TEMPO.CO, Jakarta - Riuh pendapat naturalisasi versus normalisasi sungai muncul lagi. Pada awal 2020, silang pendapat timbul akibat komentar Menteri Pekerjaan Umum dan Perumahan Rakyat (PUPR), Basoeki Hadimoeljono yang menyebut normalisasi Sungai Ciliwung tidak ampuh menangkal banjir setelah bah meluap di Jabodetabek.

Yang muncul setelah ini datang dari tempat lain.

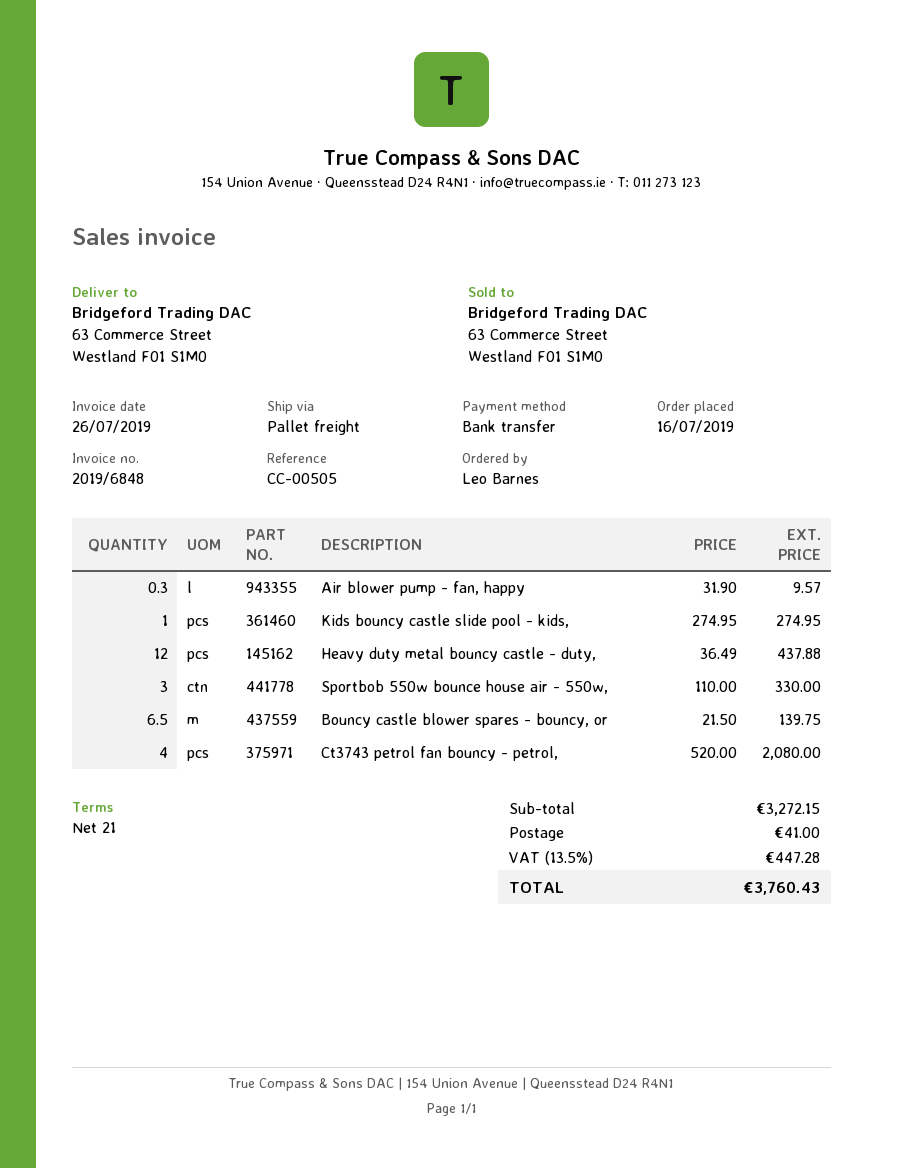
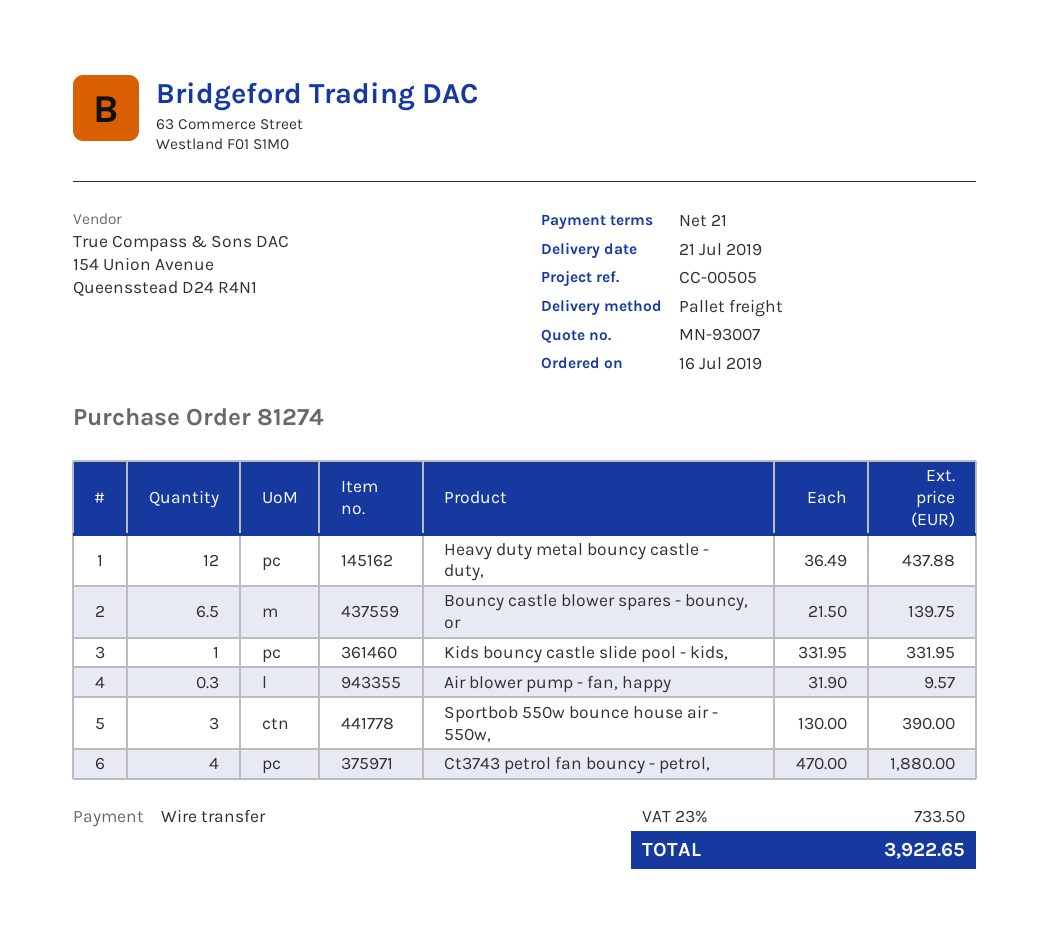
Kids bouncy castle slide pool - kids,: 1 x 274.95 = 274.95 -> 1 x 331.95 = 331.95
Sportbob 550w bounce house air - 550w,: 3 x 110.00 = 330.00 -> 3 x 130.00 = 390.00
Ct3743 petrol fan bouncy - petrol,: 4 x 520.00 = 2080.00 -> 4 x 470.00 = 1880.00
shipping: 41.00 -> none
tax: 13.5% = 447.28 -> 23% = 733.50
total: 3760.43 -> 3922.65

Tahun ini, polemik itu muncul akibat dihapusnya program normalisasi dalam draf perubahan Rencana Pembangunan Jangka Menengah Daerah (RPJMD) Jakarta 2017-2022. Fraksi Partai Solidaritas Indonesia atau PSI di DPRD DKI memprotes dihilangkannya progam ala mantan orang nomor 1 di Ibu Kota, Basuki Tjahaja Purnama alias Ahok itu.
Baca: PKS: Naturalisasi atau Normalisasi Sungai, Warga Tak Persoalkan
Wakil Ketua Fraksi PSI, Justin Adrian Untayana mendesak program normalisasi sungai segera direalisasikan untuk mencegah banjir di Ibu Kota. Menurut dia, air kiriman dari daerah penyangga secepatnya mengalir ke laut melalui sungai yang telah dinormalisasi alias dilebarkan.

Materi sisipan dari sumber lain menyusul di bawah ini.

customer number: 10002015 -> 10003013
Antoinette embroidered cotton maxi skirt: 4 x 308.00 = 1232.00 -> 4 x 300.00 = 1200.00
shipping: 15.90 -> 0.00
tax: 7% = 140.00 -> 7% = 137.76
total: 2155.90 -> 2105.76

"Secara faktual terlepas dari PSI mendorong atau tidak, normalisasi sungai adalah mutlak dibutuhkan oleh DKI Jakarta," kata dia dalam konferensi pers virtual, Kamis, 11 Februari 2021. Menurut dia, normalisasi sungai adalah satu-satunya cara menanggulangi banjir di DKI,
Wakil Gubernur DKI Jakarta Ahmad Riza Patria menilai penghapusan program normalisasi sungai itu untuk kepentingan dan kebaikan masyarakat. Kepala Bappeda Provinsi DKI Jakarta, Nasruddin Djoko Surjono membantah normalisasi dihapus dari Perubahan RPJMD.
Normalisasi sungai tetap tercantum dalam Bab IV. “Ini sejalan dengan kesepakatan bersama Rencana Aksi Penanggulangan Banjir dan Longsor di Kawasan Jabodetabekpunjur 2020-2024," ujar Nasruddin.